Task item —
The line containing "a separate <stem>.pkg" and every line after it, through the end of the records below: repeat them exactly, nothing more.

Record set —
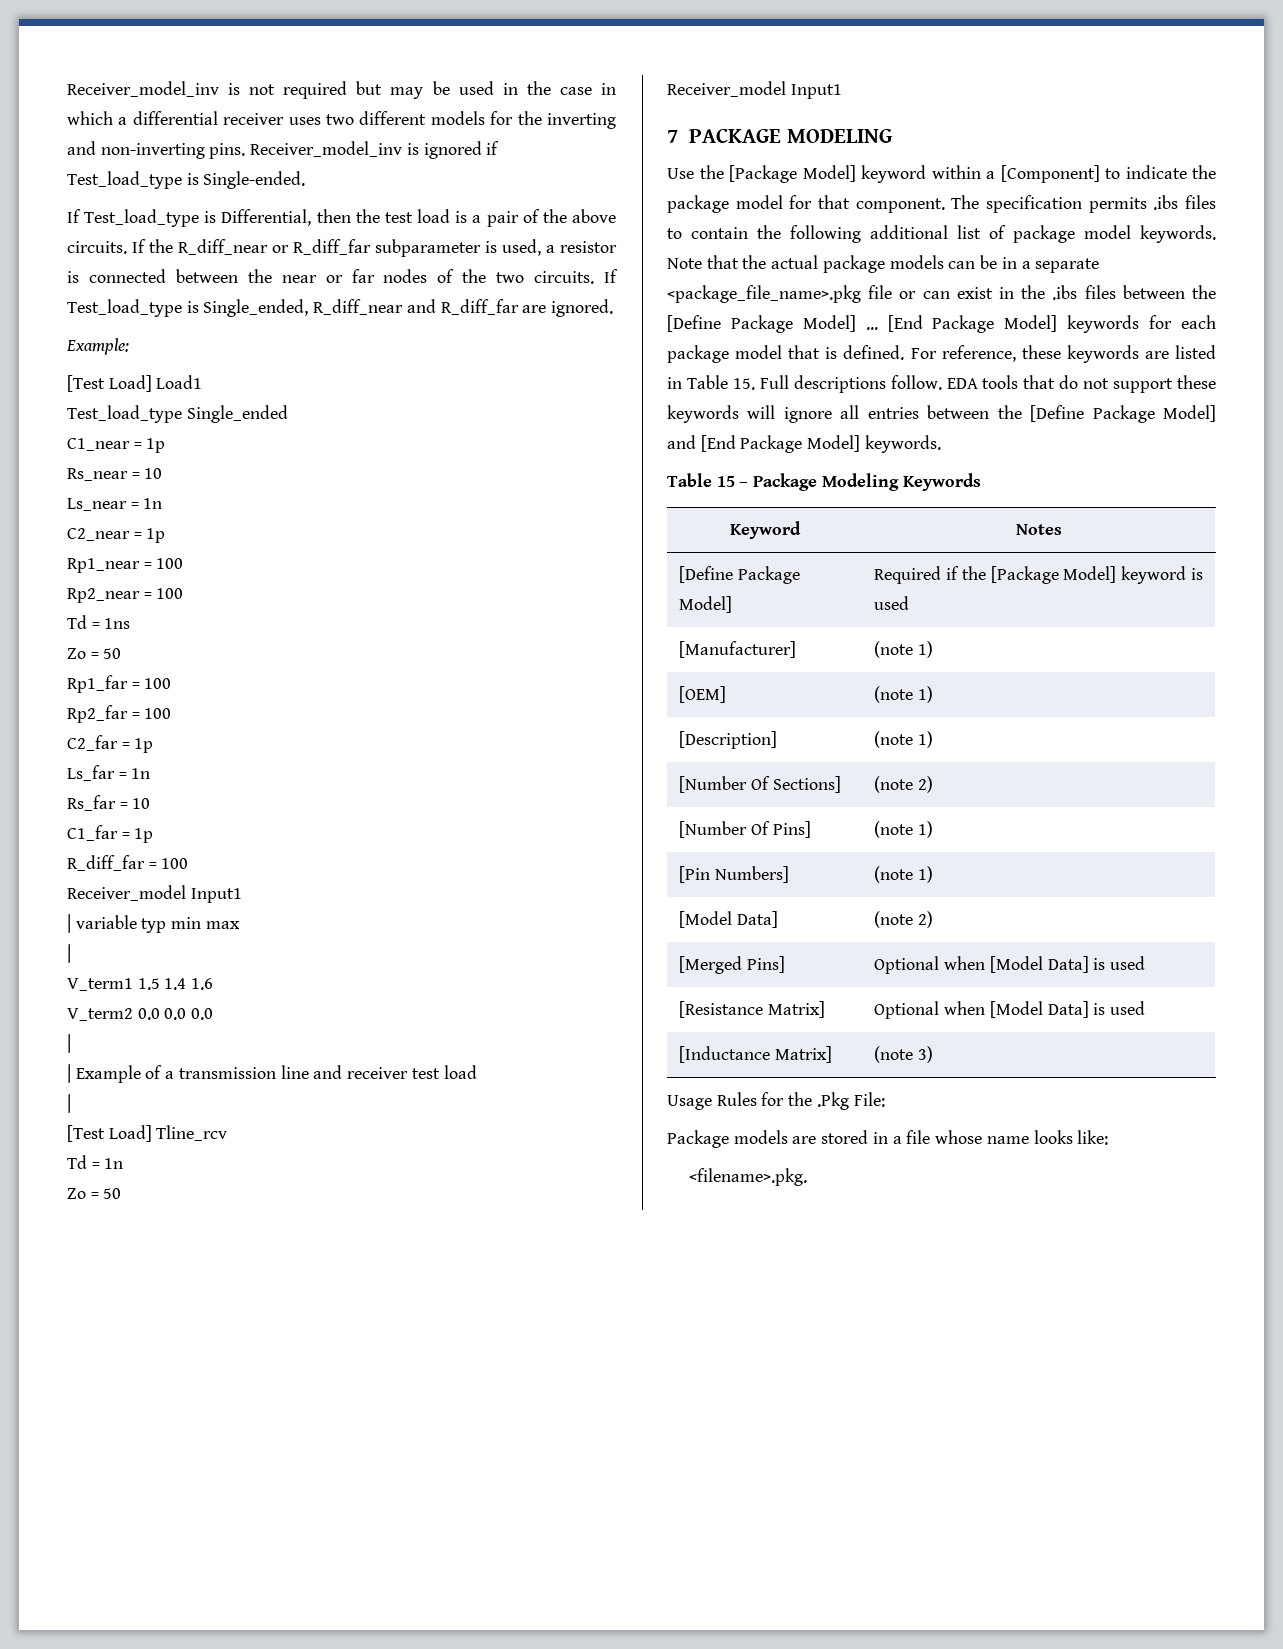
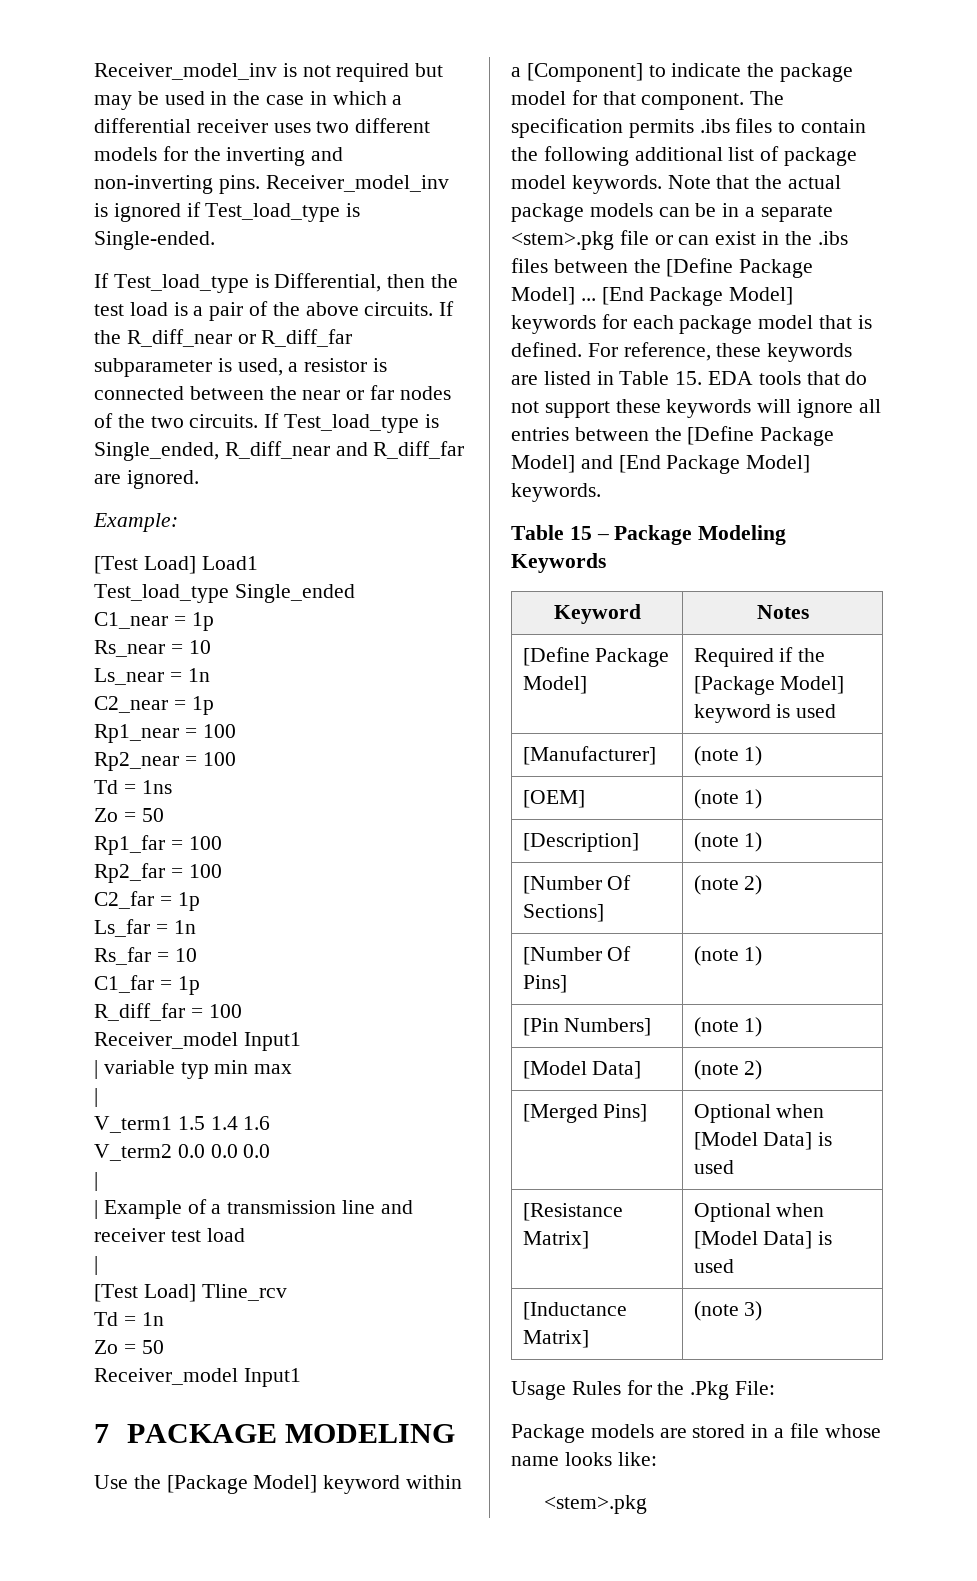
- Note that the actual package models can be in a separate <package_file_name>.pkg file or can exist in the .ibs files between the [Define Package Model] ...
+ Note that the actual package models can be in a separate <stem>.pkg file or can exist in the .ibs files between the [Define Package Model] ...
- For reference, these keywords are listed in Table 15. Full descriptions follow. EDA tools that do not support these keywords will ignore all entries between the [Define Package Model] and [End Package Model] keywords.
+ For reference, these keywords are listed in Table 15. EDA tools that do not support these keywords will ignore all entries between the [Define Package Model] and [End Package Model] keywords.
  Package models are stored in a file whose name looks like:
- <filename>.pkg.
+ <stem>.pkg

Task response —
+ Note that the actual package models can be in a separate <stem>.pkg file or can exist in the .ibs files between the [Define Package Model] ...
- For reference, these keywords are listed in Table 15. Full descriptions follow. EDA tools that do not support these keywords will ignore all entries between the [Define Package Model] and [End Package Model] keywords.
+ For reference, these keywords are listed in Table 15. EDA tools that do not support these keywords will ignore all entries between the [Define Package Model] and [End Package Model] keywords.
  Package models are stored in a file whose name looks like:
- <filename>.pkg.
+ <stem>.pkg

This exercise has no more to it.